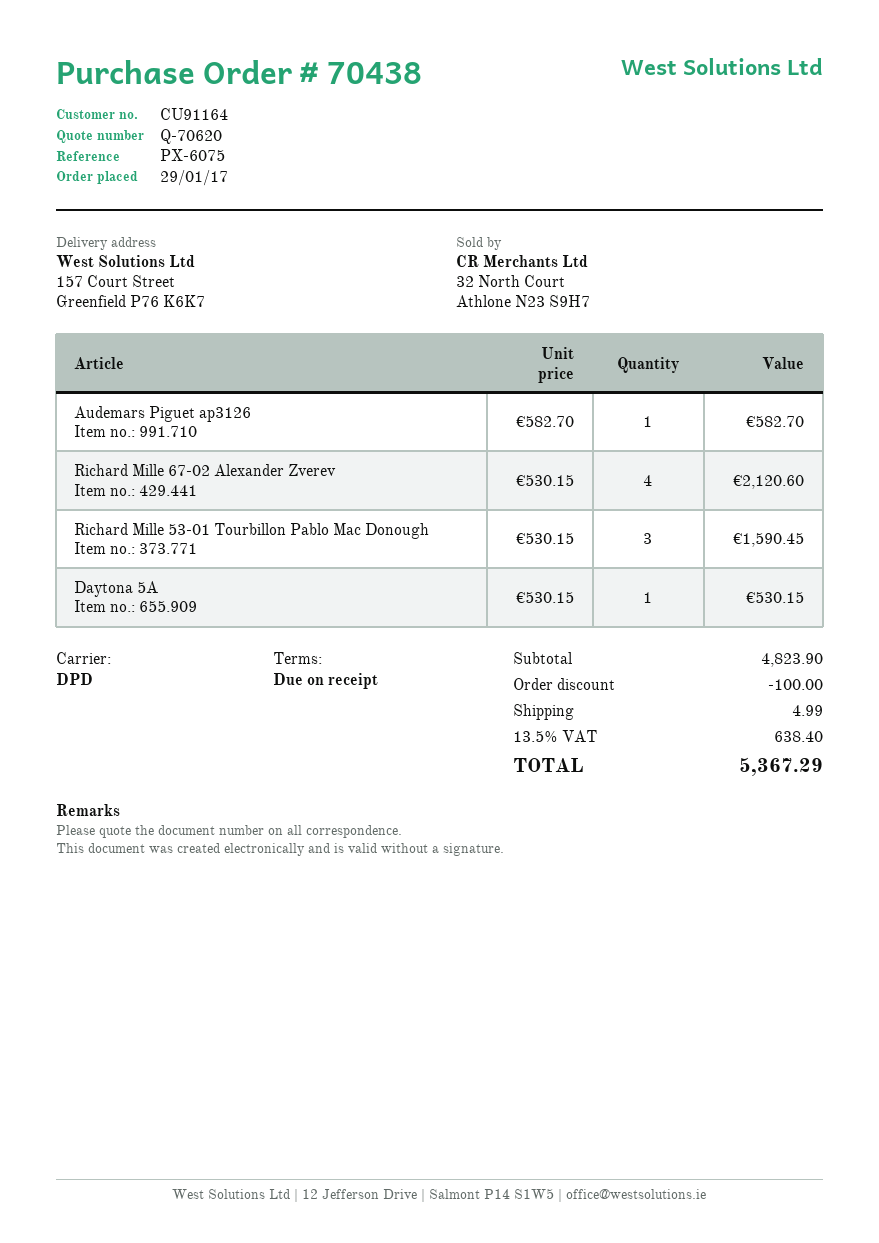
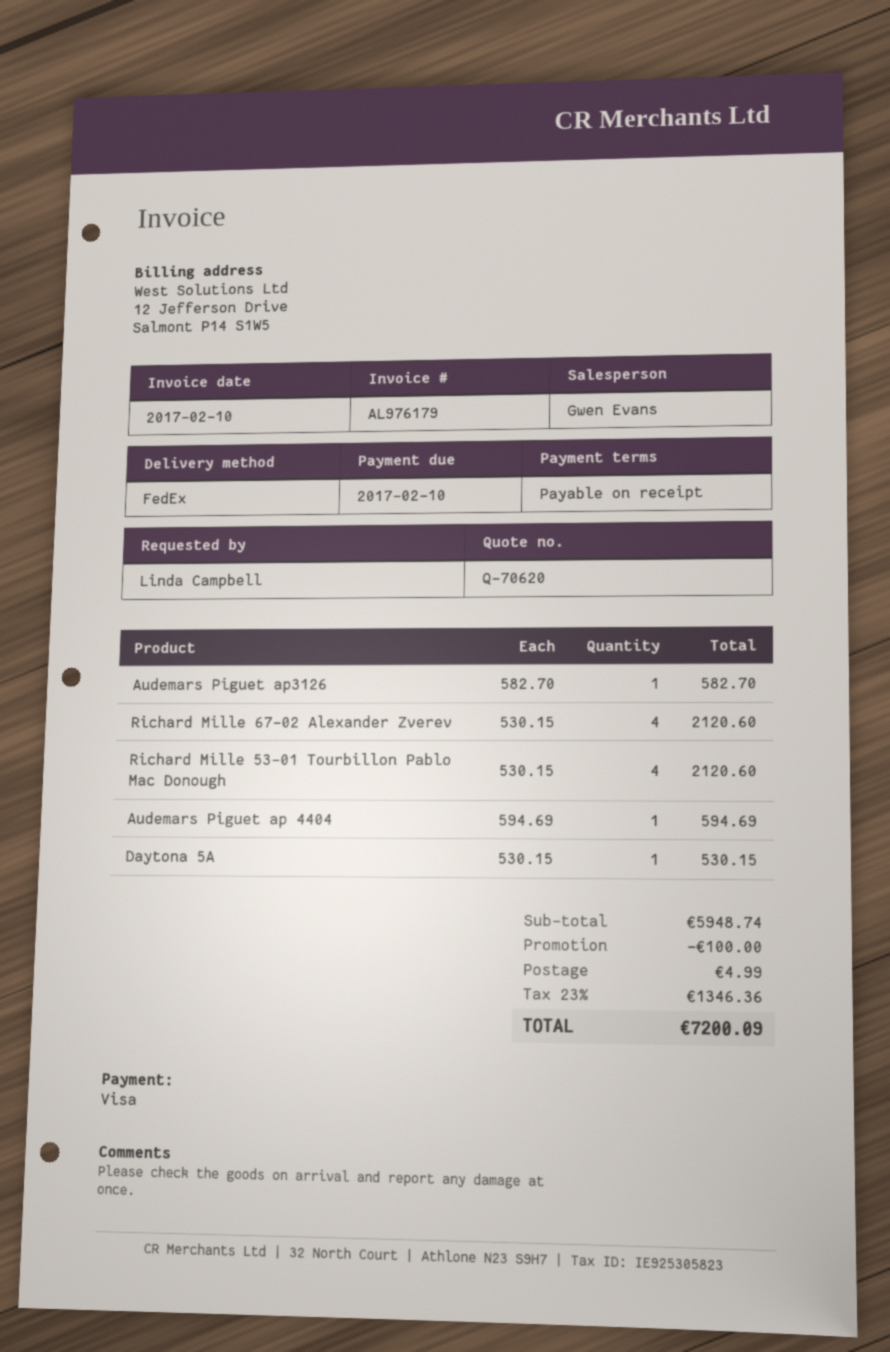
shipping method: DPD -> FedEx
Richard Mille 53-01 Tourbillon Pablo Mac Donough: 3 x 530.15 = 1590.45 -> 4 x 530.15 = 2120.60
Audemars Piguet ap 4404: none -> 1 x 594.69 = 594.69
subtotal: 4823.90 -> 5948.74
tax: 13.5% = 638.40 -> 23% = 1346.36
total: 5367.29 -> 7200.09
■ ■ ■ ■ ■
■ WHAT THE TASK ASKS:
All of the listing above must be output exactly, except for its pictures.

■ THE COMPLETED TASK:
shipping method: DPD -> FedEx
Richard Mille 53-01 Tourbillon Pablo Mac Donough: 3 x 530.15 = 1590.45 -> 4 x 530.15 = 2120.60
Audemars Piguet ap 4404: none -> 1 x 594.69 = 594.69
subtotal: 4823.90 -> 5948.74
tax: 13.5% = 638.40 -> 23% = 1346.36
total: 5367.29 -> 7200.09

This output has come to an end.